"You don't happen to be coming down, Miss Gleed?"

"I don't think it very likely."

"It—it wouldn't of course be worth your while——"

"It would! It would! It would be more than worth it; but, to be quite frank, I don't know that I shall ever come down again, Mr. Carlton."

Was he sorry? He did not even show surprise; and not a word more: for he had heard stray words in Long Stow concerning Gwynneth's departure and its reason as alleged. "I should have liked you to see the church," was all he said.

"And do you know," rejoined Gwynneth, speaking out her mind at last, "that I am in no great hurry to see it? I know it is foolish of me—for no one man could have finished such a work—no other man living would have got as far as you did without a soul to help you! Yet somehow I don't so much want to see the church that they came in and finished; it would spoil the picture that I can see so plainly now, and always shall—of the stones you cut and the walls you built with your own two hands—and every other hand against you!"

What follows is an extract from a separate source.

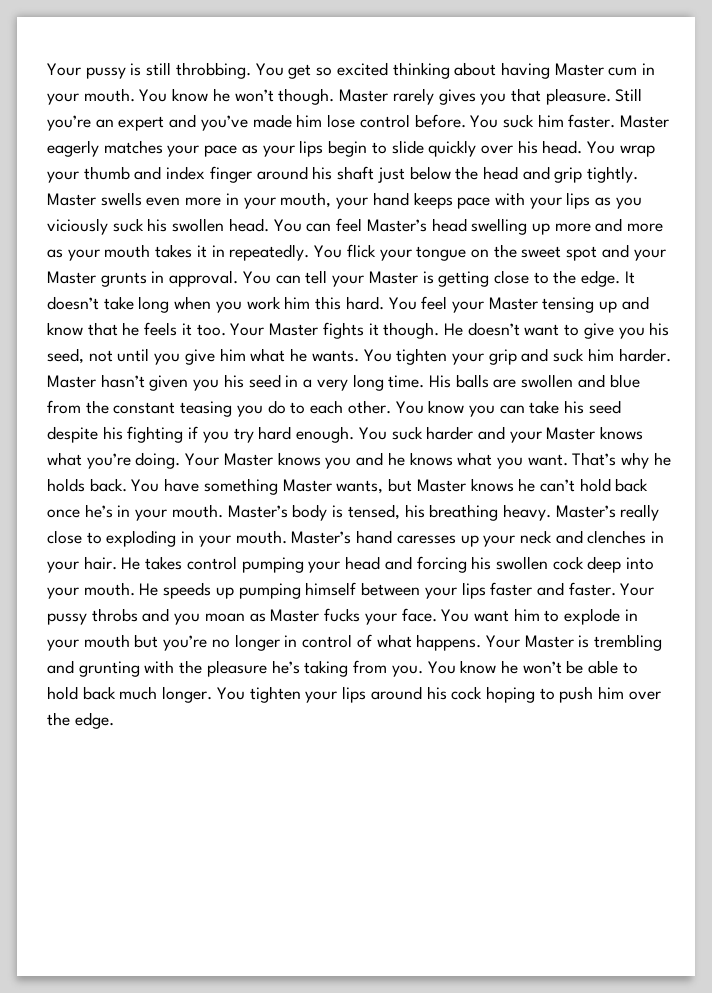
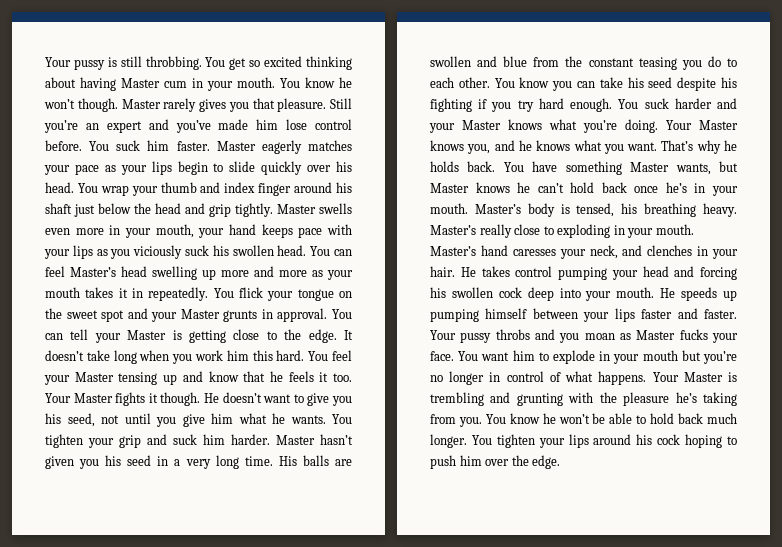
- Your Master knows you and he knows what you want.
+ Your Master knows you, and he knows what you want.
- Master’s hand caresses up your neck and clenches in your hair.
+ Master’s hand caresses your neck, and clenches in your hair.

She was holding out her own. Carlton looked from it to her face, a strange surprise in his eyes. He had wriggled out of one of his gloves, and was twisting it round the iron paling at the corner where they stood.

"May I come no further?" he said.

"No, I could not think of taking you another yard out of your way. And it is really not so very many yards from where we stand!"

Gwynneth smiled brightly; but her voice was the very firm one of this half-hour of her existence. And ever afterwards she was to marvel why neither smile nor words were an effort to her at the time: so his presence supported her to the end, when the clasp of that indomitable hand, now bare, and horny even through her glove, left Gwynneth outwardly unmoved. She returned his pressure with honest warmth; her smile was kind and bright; then the cold mist fell between them in a widening yellow gulf, with a diminishing patter of firm footsteps, that Carlton could hear when the nurse's streamers had quite disappeared in the fog.